Write out the listing below character for character, though without its pictures.

════════

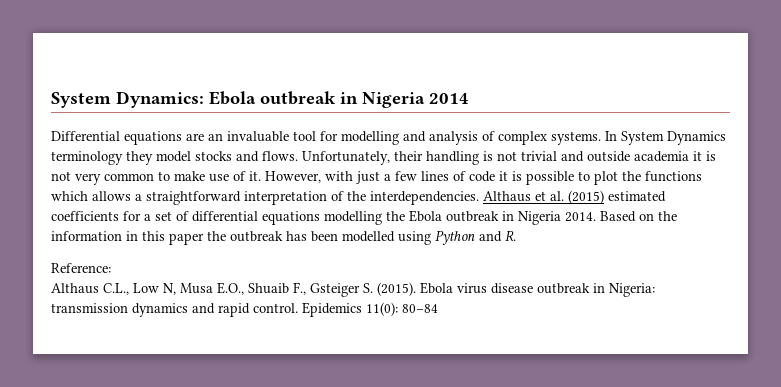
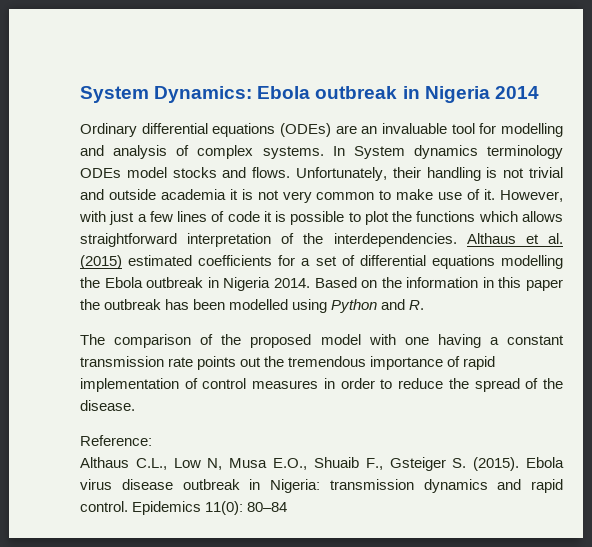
[51,131,182,145] Differential equations -> [80,123,331,137] Ordinary differential equations (ODEs)
[667,131,726,145] [51,151,153,165] Dynamics terminology they -> [413,145,563,159] [80,168,121,178] dynamics terminology ODEs
[135,194,142,201] a -> (563, 216) none
(516, 235) none -> [80,334,565,348] [80,356,496,370] [80,378,564,392] [80,400,135,411] // The comparison of the proposed model with one having a constant transmission rate points out the tremendous importance of rapid implementation of control measures in order to reduce the spread of the disease.

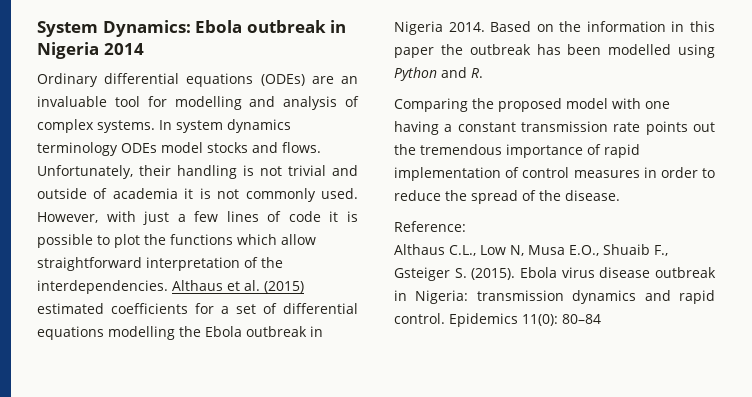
[353,146,405,159] System -> [176,120,223,133] system
(156, 194) none -> [93,188,108,199] of
[282,189,496,203] very common to make use of it. -> [245,188,358,202] commonly used.
[522,211,563,222] allows -> [281,234,316,245] allow
[80,334,214,348] The comparison of -> [394,98,468,112] Comparing

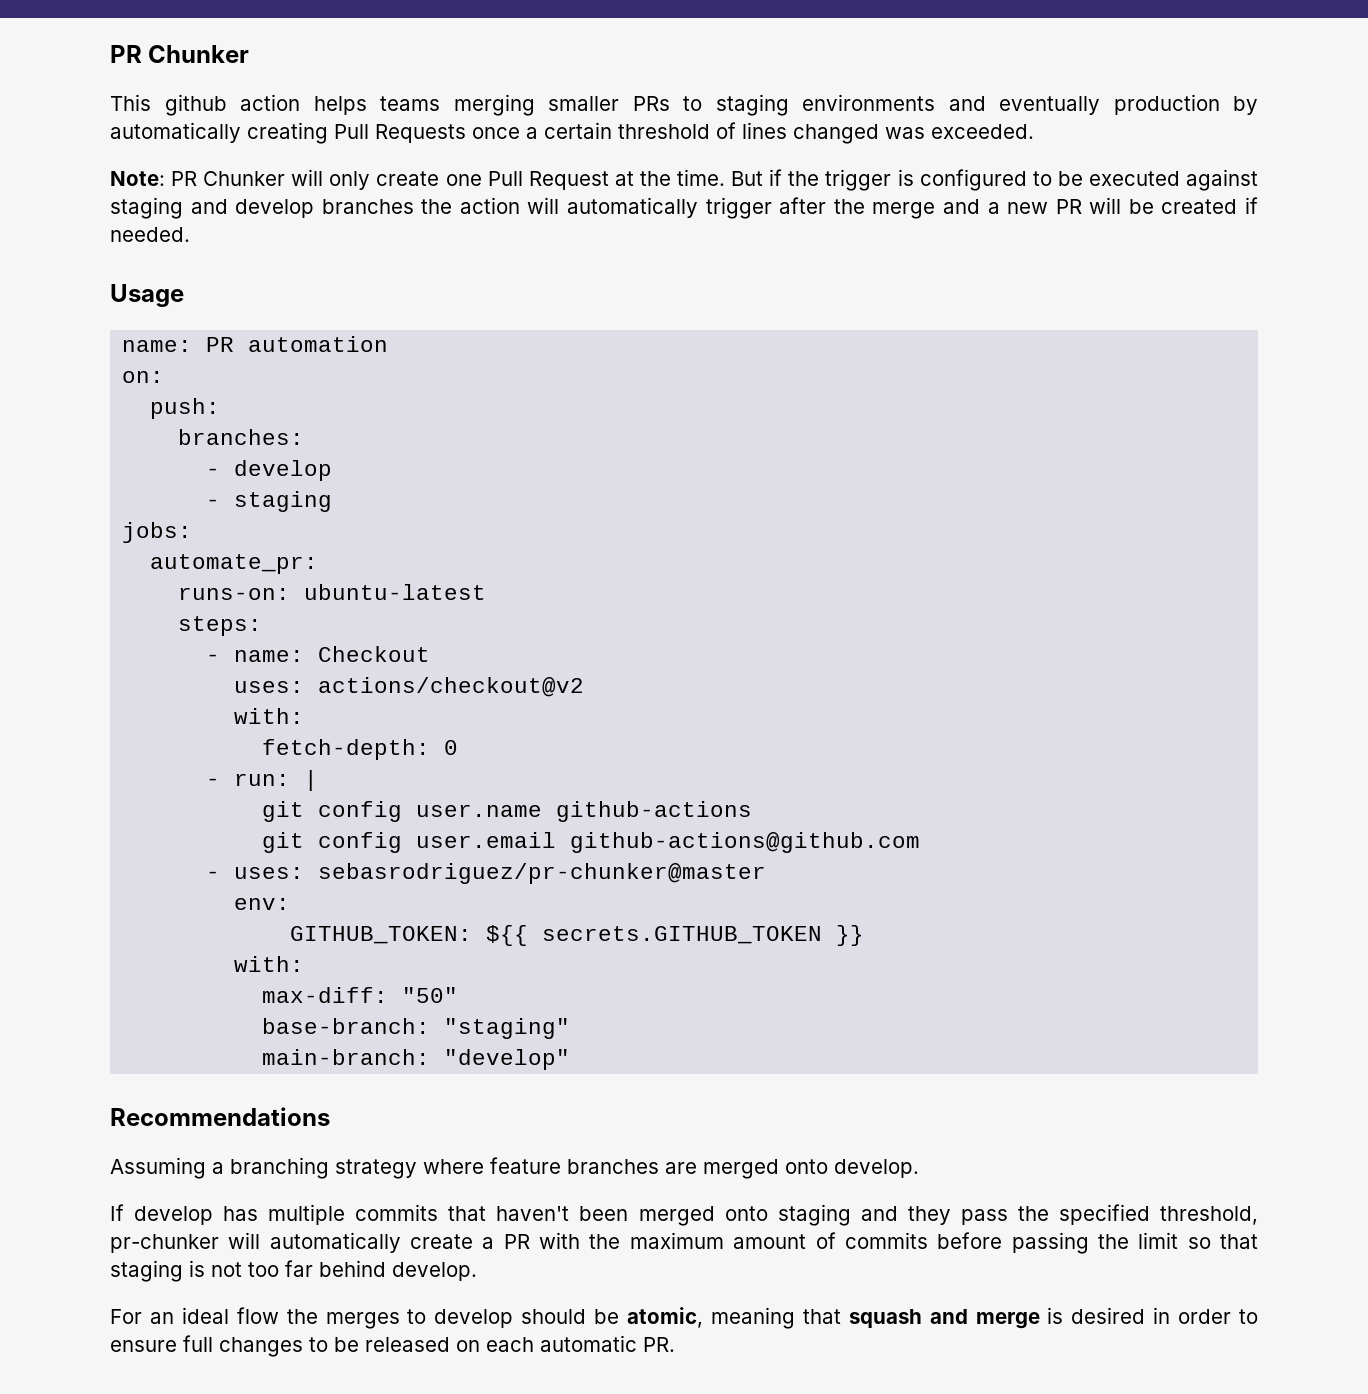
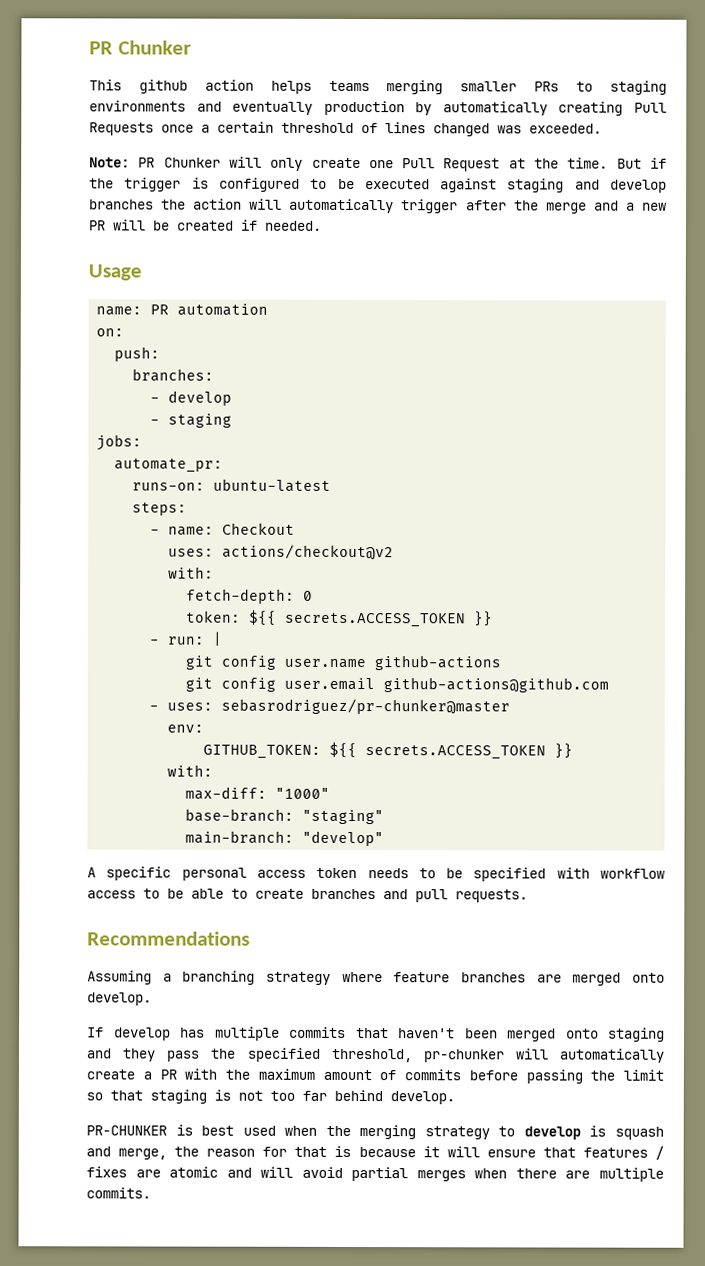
(459, 747) none -> [186,609,494,628] // token: ${{ secrets.ACCESS_TOKEN }}
[542,926,823,944] secrets.GITHUB_TOKEN -> [365,745,547,760] secrets.ACCESS_TOKEN
[402,987,459,1003] "50" -> [275,787,331,799] "1000"
(571, 1059) none -> [87,866,666,882] [87,888,528,903] // A specific personal access token needs to be specified with workflow access to be able to create branches and pull requests.
[110,1307,1258,1329] [110,1335,675,1357] For an ideal flow the merges to develop should be atomic, meaning that squash and merge is desired in order to ensure full changes to be released on each automatic PR. -> [86,1124,664,1140] [86,1145,665,1160] [86,1166,664,1182] [86,1187,151,1199] PR-CHUNKER is best used when the merging strategy to develop is squash and merge, the reason for that is because it will ensure that features / fixes are atomic and will avoid partial merges when there are multiple commits.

════════

▶ [ANSWER TO THE EXERCISE]
[51,131,182,145] Differential equations -> [80,123,331,137] Ordinary differential equations (ODEs)
[667,131,726,145] [51,151,153,165] Dynamics terminology they -> [413,145,563,159] [80,168,121,178] dynamics terminology ODEs
[135,194,142,201] a -> (563, 216) none
(516, 235) none -> [80,334,565,348] [80,356,496,370] [80,378,564,392] [80,400,135,411] // The comparison of the proposed model with one having a constant transmission rate points out the tremendous importance of rapid implementation of control measures in order to reduce the spread of the disease.

[353,146,405,159] System -> [176,120,223,133] system
(156, 194) none -> [93,188,108,199] of
[282,189,496,203] very common to make use of it. -> [245,188,358,202] commonly used.
[522,211,563,222] allows -> [281,234,316,245] allow
[80,334,214,348] The comparison of -> [394,98,468,112] Comparing

(459, 747) none -> [186,609,494,628] // token: ${{ secrets.ACCESS_TOKEN }}
[542,926,823,944] secrets.GITHUB_TOKEN -> [365,745,547,760] secrets.ACCESS_TOKEN
[402,987,459,1003] "50" -> [275,787,331,799] "1000"
(571, 1059) none -> [87,866,666,882] [87,888,528,903] // A specific personal access token needs to be specified with workflow access to be able to create branches and pull requests.
[110,1307,1258,1329] [110,1335,675,1357] For an ideal flow the merges to develop should be atomic, meaning that squash and merge is desired in order to ensure full changes to be released on each automatic PR. -> [86,1124,664,1140] [86,1145,665,1160] [86,1166,664,1182] [86,1187,151,1199] PR-CHUNKER is best used when the merging strategy to develop is squash and merge, the reason for that is because it will ensure that features / fixes are atomic and will avoid partial merges when there are multiple commits.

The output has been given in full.